Exercise: Only lines with the word "FILTER" belong in the answer; copy them from the records below.

Material to process:
::::::::
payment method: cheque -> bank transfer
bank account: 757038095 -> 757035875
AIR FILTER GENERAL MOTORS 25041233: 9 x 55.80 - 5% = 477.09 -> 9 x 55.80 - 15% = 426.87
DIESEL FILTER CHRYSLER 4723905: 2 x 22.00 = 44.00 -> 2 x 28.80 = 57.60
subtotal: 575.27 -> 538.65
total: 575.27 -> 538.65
::::::::
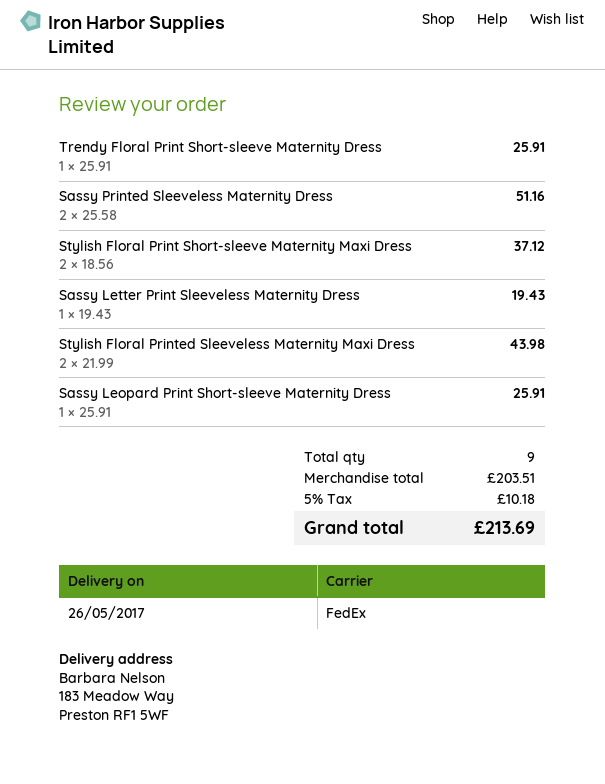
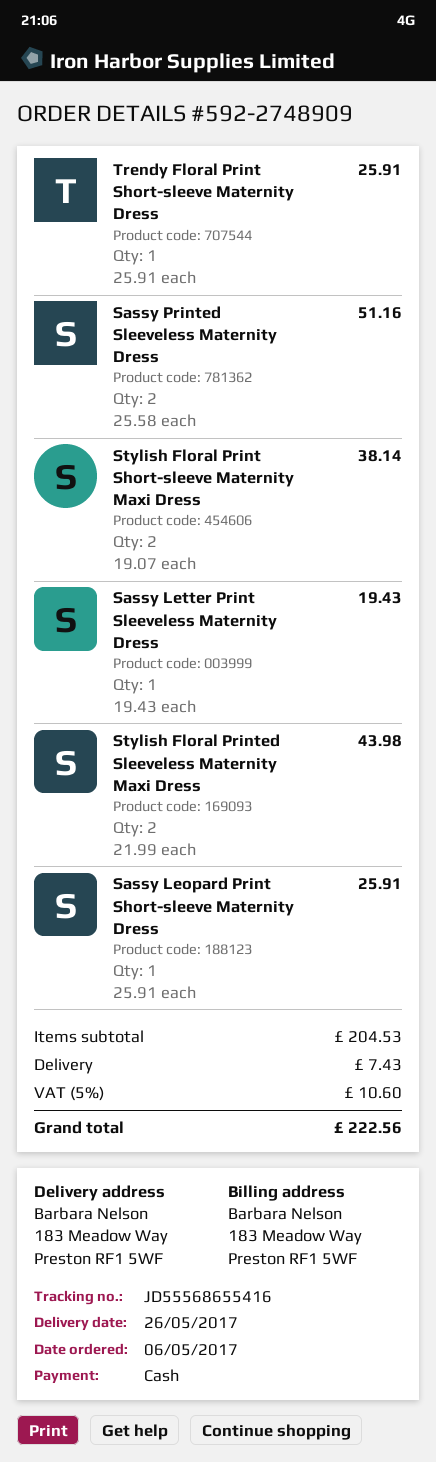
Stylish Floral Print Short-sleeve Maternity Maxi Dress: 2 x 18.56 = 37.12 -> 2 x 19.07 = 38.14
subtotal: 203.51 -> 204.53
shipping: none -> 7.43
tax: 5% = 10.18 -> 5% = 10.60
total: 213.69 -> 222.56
::::::::
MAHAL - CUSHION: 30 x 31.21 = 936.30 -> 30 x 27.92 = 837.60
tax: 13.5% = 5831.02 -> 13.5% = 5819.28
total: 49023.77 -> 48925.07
::::::::
The answer:
AIR FILTER GENERAL MOTORS 25041233: 9 x 55.80 - 5% = 477.09 -> 9 x 55.80 - 15% = 426.87
DIESEL FILTER CHRYSLER 4723905: 2 x 22.00 = 44.00 -> 2 x 28.80 = 57.60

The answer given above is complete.